Course

FLCL 405: The Esthetics of DIssidence

Professor

Maria Rybakova

CRN

95469

 

Schedule

Mon             4:00-6:20 pm         Olin 310

Distribution

OLD: B/D

NEW: FOREIGN LANGUAGE, LITERATURE & CULTURE

Russian Nobel-prize winning poet Joseph Brodsky had "esthetical differences" with Communist rule, for which he was imprisoned, exiled and denied citizenship. He believed that ethics and esthetics are the same, that "esthetics are ethics."  This course will examine the philosophical implications of this statement.
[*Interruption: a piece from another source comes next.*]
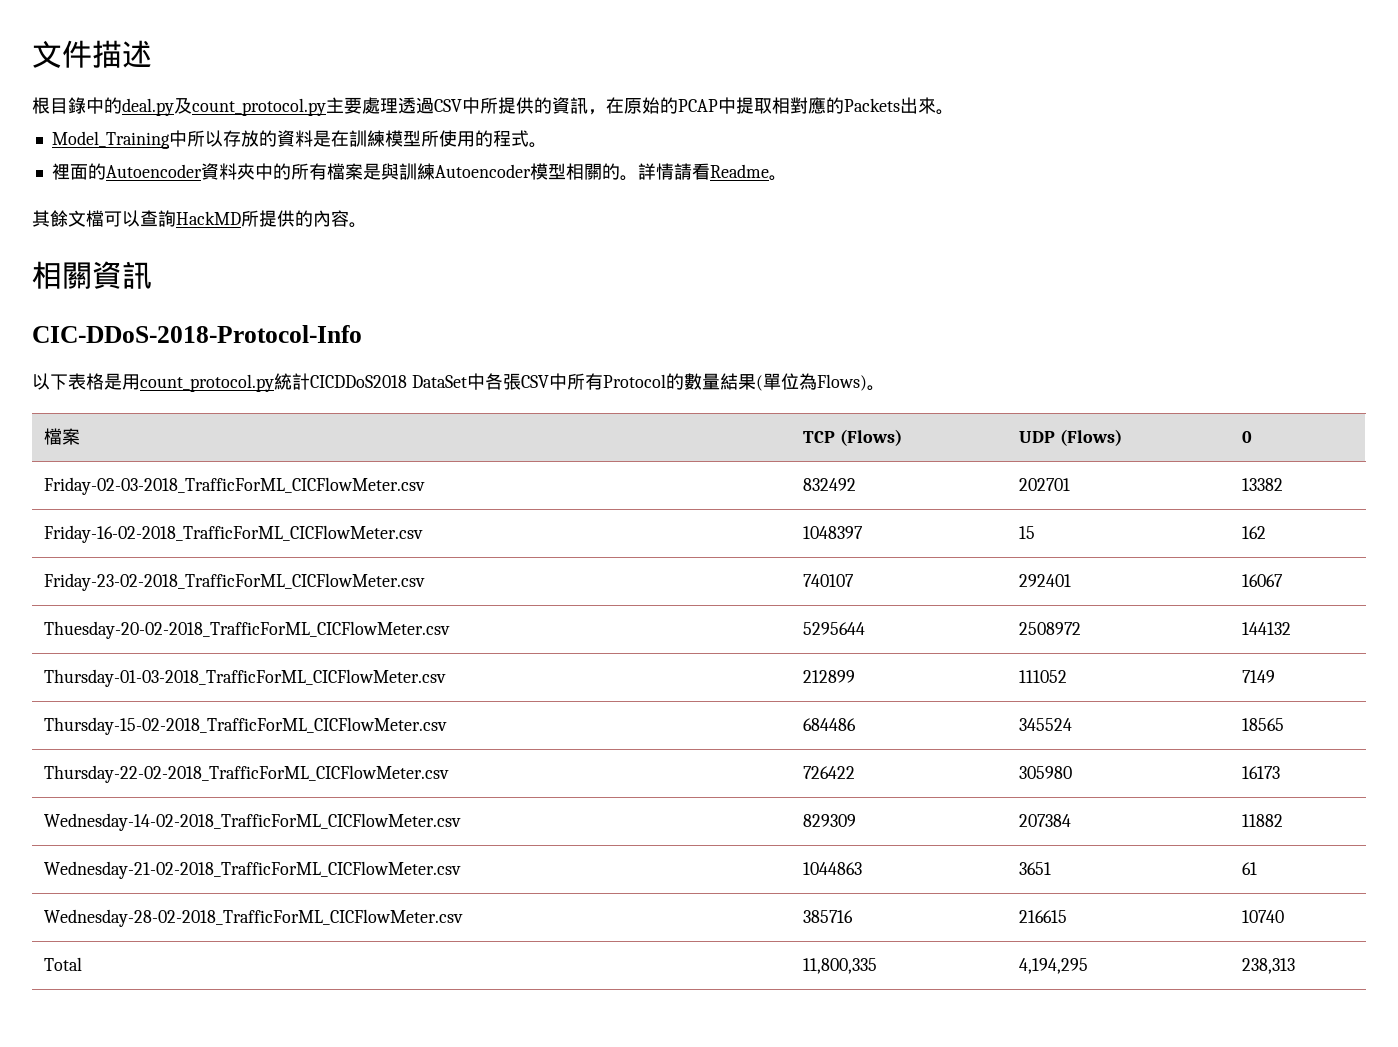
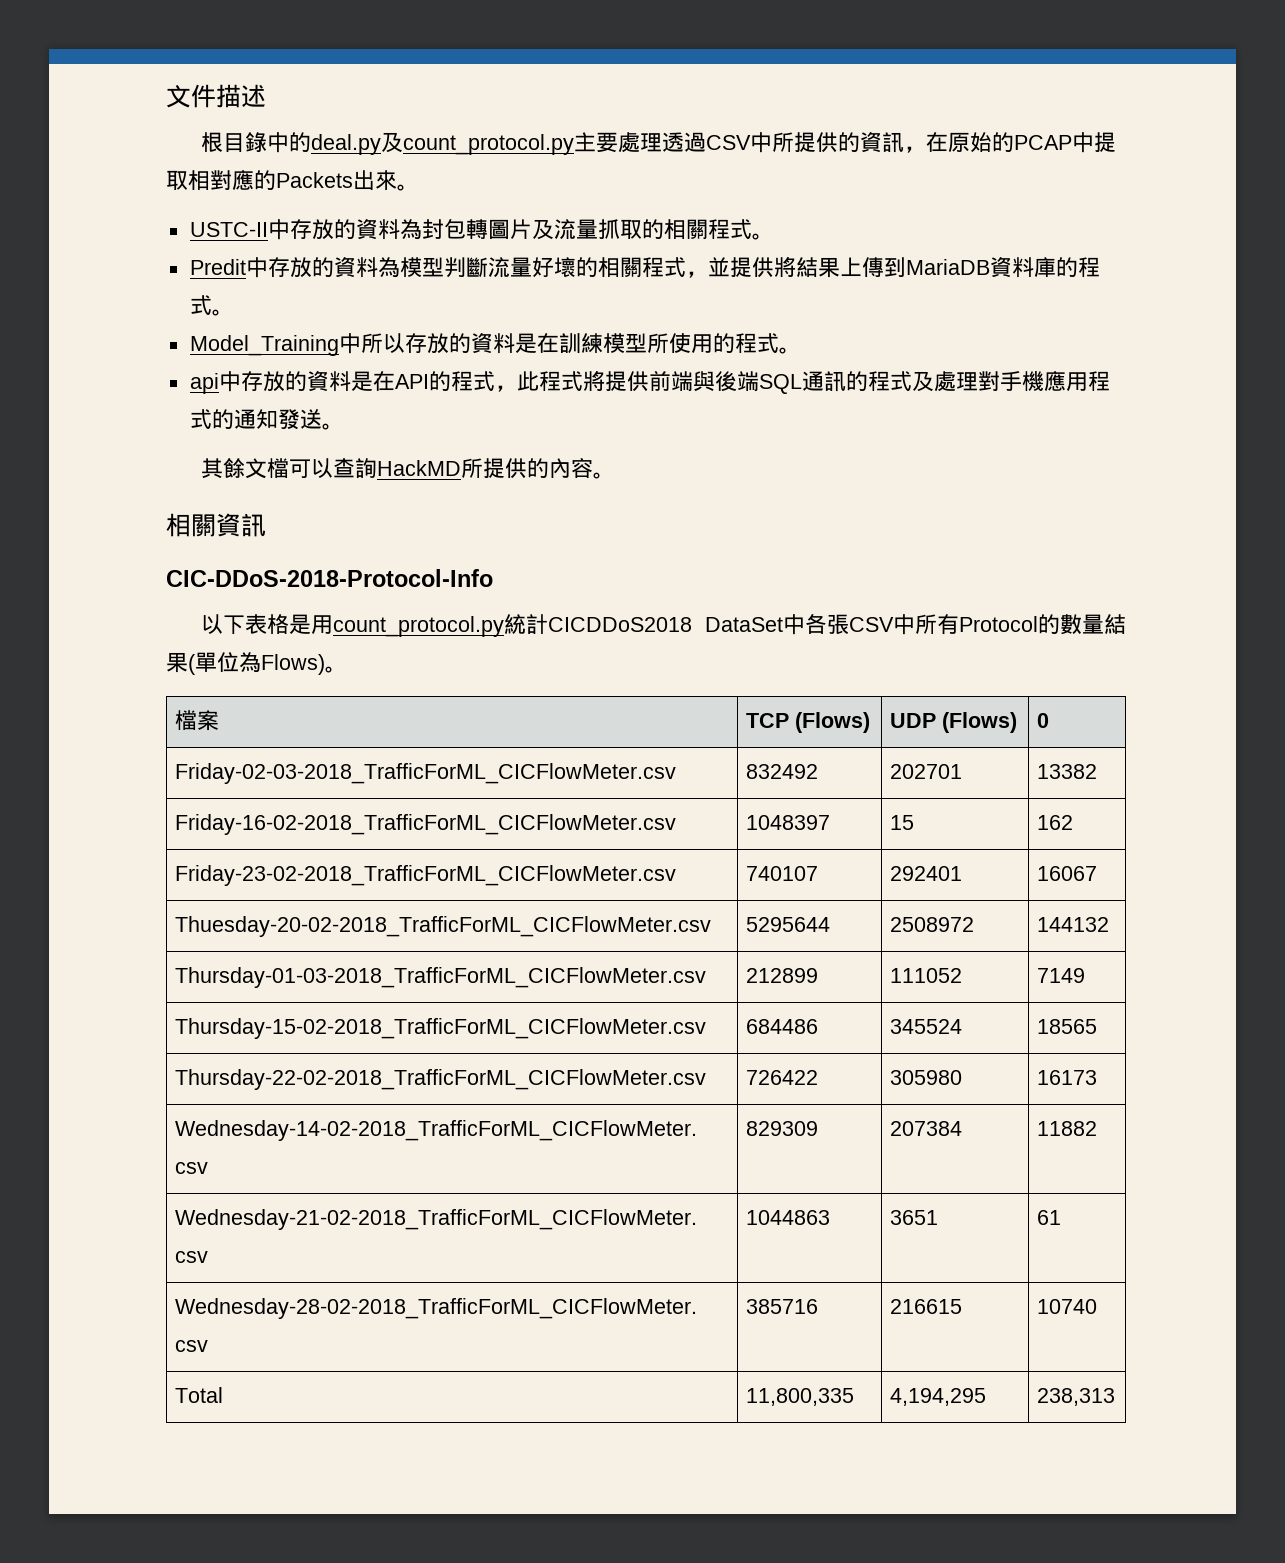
+ USTC-II中存放的資料為封包轉圖片及流量抓取的相關程式。
+ Predit中存放的資料為模型判斷流量好壞的相關程式，並提供將結果上傳到MariaDB資料庫的程式。
- 裡面的Autoencoder資料夾中的所有檔案是與訓練Autoencoder模型相關的。詳情請看Readme。
+ api中存放的資料是在API的程式，此程式將提供前端與後端SQL通訊的程式及處理對手機應用程式的通知發送。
We will read Brodsky's two English-language collection of essays, some of which deal with his biography and the meaning of being a poet and being a Jew in a totalitarian state. Others examine the work of poets such as Akhmatova, Mandelstam, Tsvetayeva, Auden, Cavafy, Dostoyevsky and Walcott. Another focus of the class will be exile and the classical tradition. Akhmatova, Mandelstam, and Brodsky all had their own intense relation to the classical world, and Mandelstam even entitled one book "Tristia," alluding to Ovid's post-exile poem, "Tristia ex Ponto." Certainly once one-man rule was reestablished in Rome with Augustus, and especially under Nero, Roman poets had to deal with the relation of ethics to esthetics in an increasingly oppressive context. Former Soviet dissident Vasily Rudich's studies of literary dissidence under Nero will help us to see parallels between the world of antiquity and the modern world. Discussion will include  "A Fraternity of Losers," in which the characters try to surpass ethics by estheticising the world. Students will write essays or stories reflecting their perception of ethics equaling esthetics resolution.